• DATA PROVIDED:
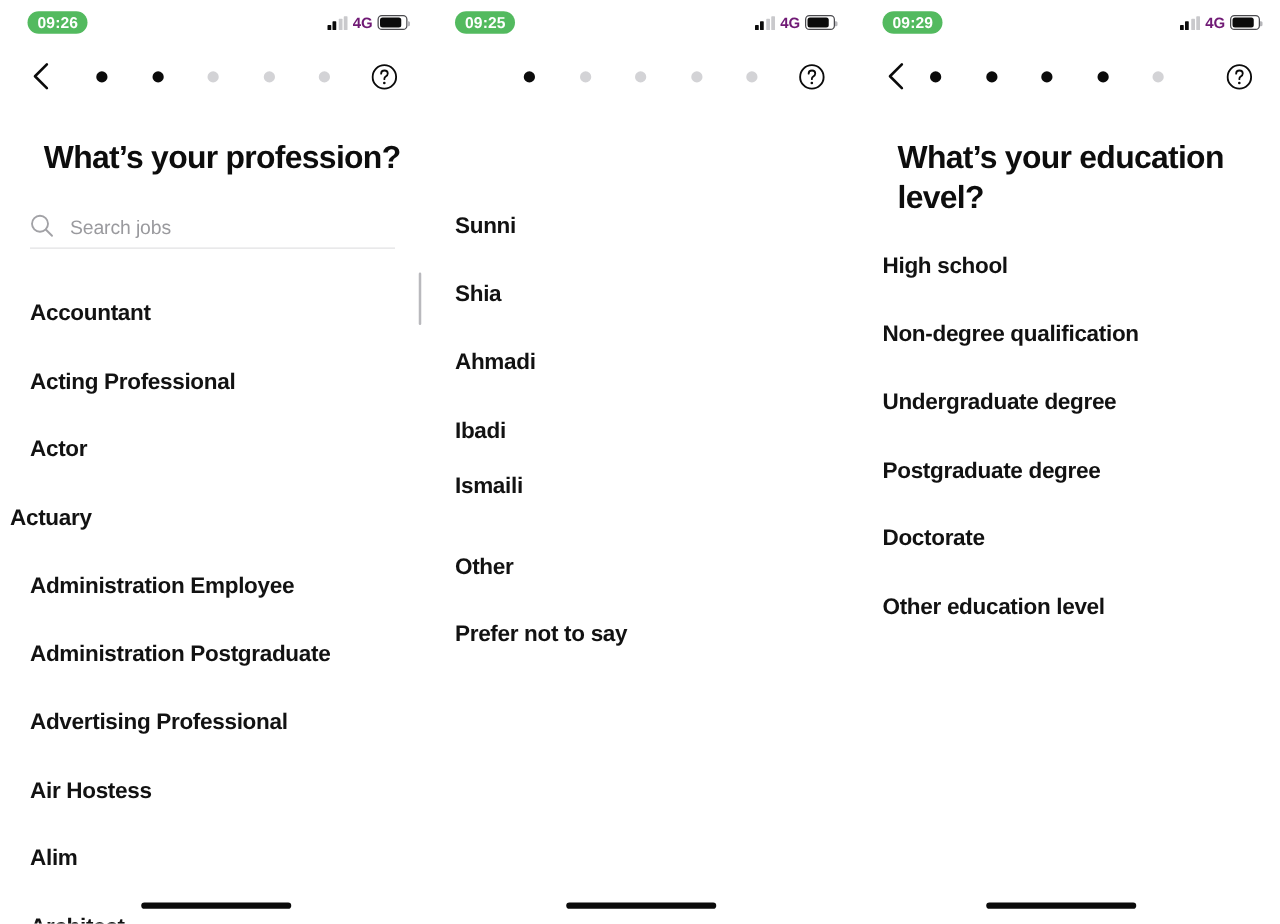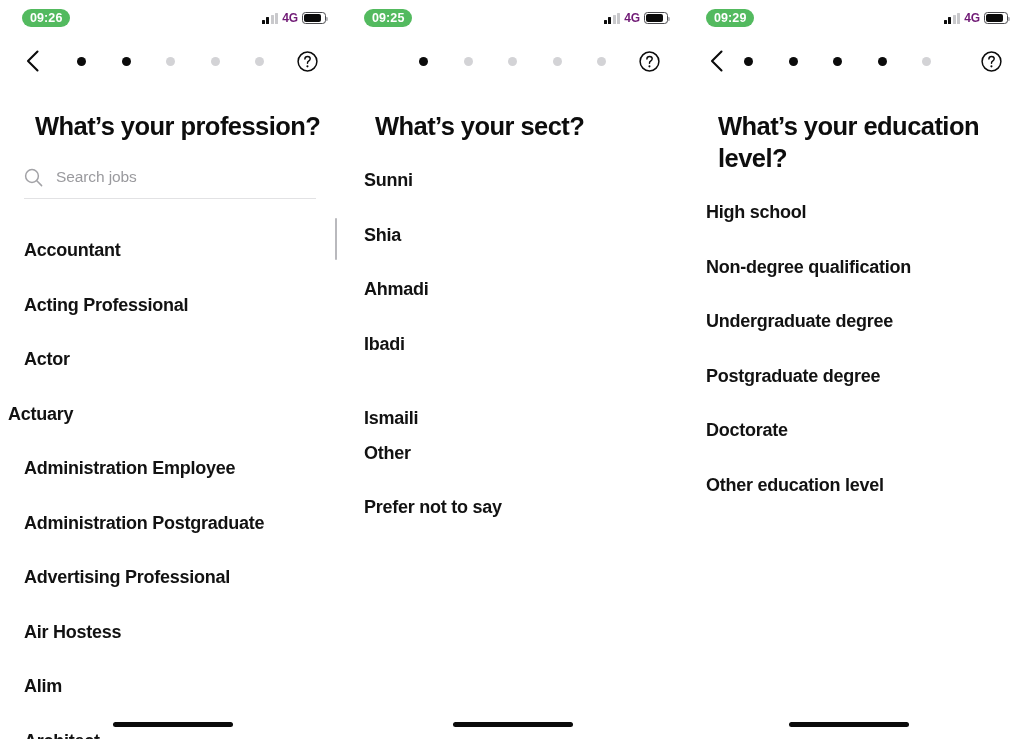--- a/index.html
+++ b/index.html
@@ -339,7 +339,6 @@
           </span>
         </div>
       </div>
-      <h1 class="title" style="left:21px;top:98px;width:320px">What’s your sect?</h1>
       <div class="list">
         <div class="opt" style="left:22px;top:170px">Sunni</div>
         <div class="opt" style="left:22px;top:224.5px">Shia</div>

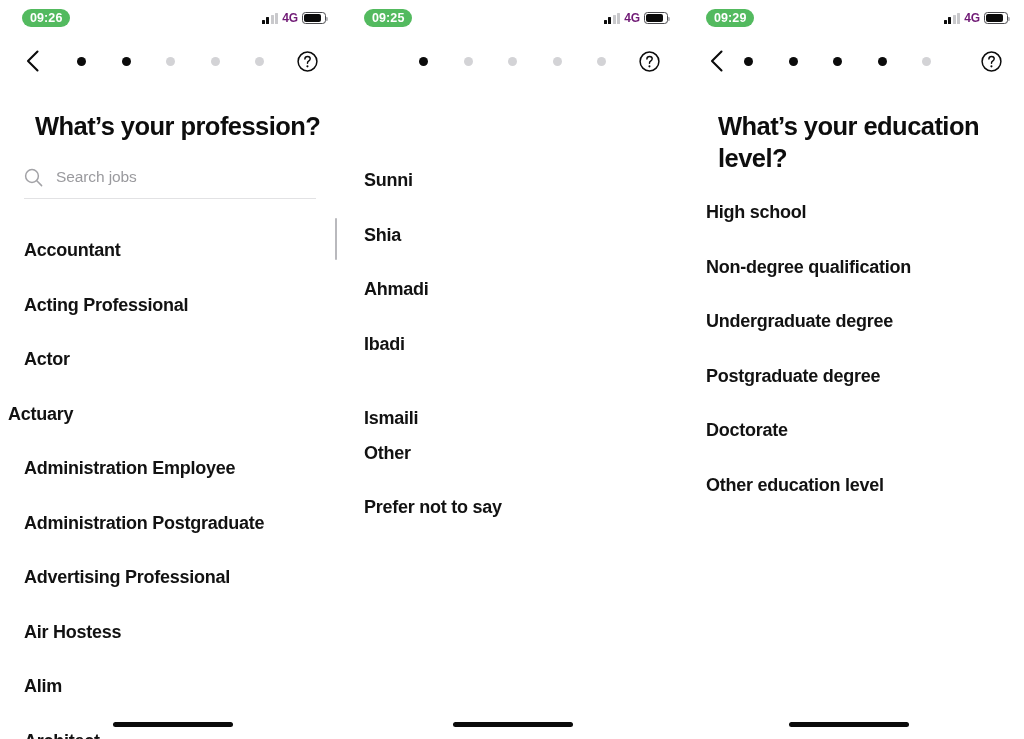--- a/index.html
+++ b/index.html
@@ -179,7 +179,7 @@
   }
   .search-row {
     display: flex;
-    align-items: flex-start;
+    align-items: center;
     gap: 13px;
     height: 30px;
   }

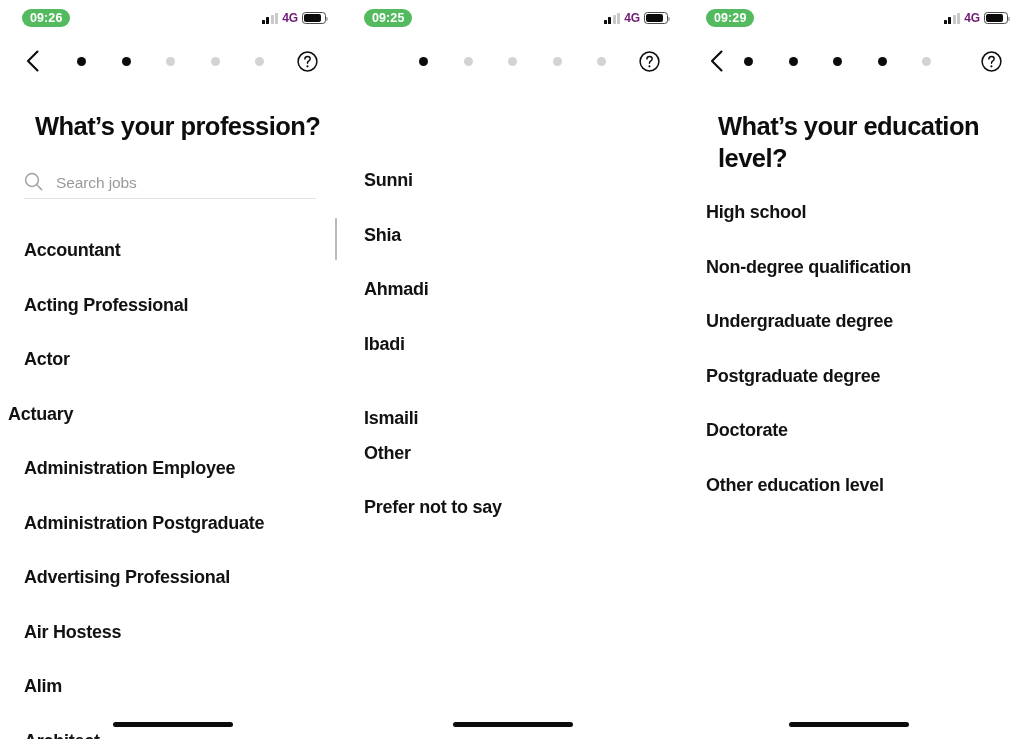--- a/index.html
+++ b/index.html
@@ -344,7 +344,7 @@
         <div class="opt" style="left:22px;top:224.5px">Shia</div>
         <div class="opt" style="left:22px;top:279px">Ahmadi</div>
         <div class="opt" style="left:22px;top:333.5px">Ibadi</div>
-        <div class="opt" style="left:22px;top:408px">Ismaili</div>
+        <div class="opt" style="left:22px;top:378px">Ismaili</div>
         <div class="opt" style="left:22px;top:442.5px">Other</div>
         <div class="opt" style="left:22px;top:497px">Prefer not to say</div>
       </div>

• INSTRUCTIONS FOR THE TASK: Using the entries above, tally how many lines have the word "align" in them; write the number and nothing more.

• RESULT FOR THIS EXERCISE: 2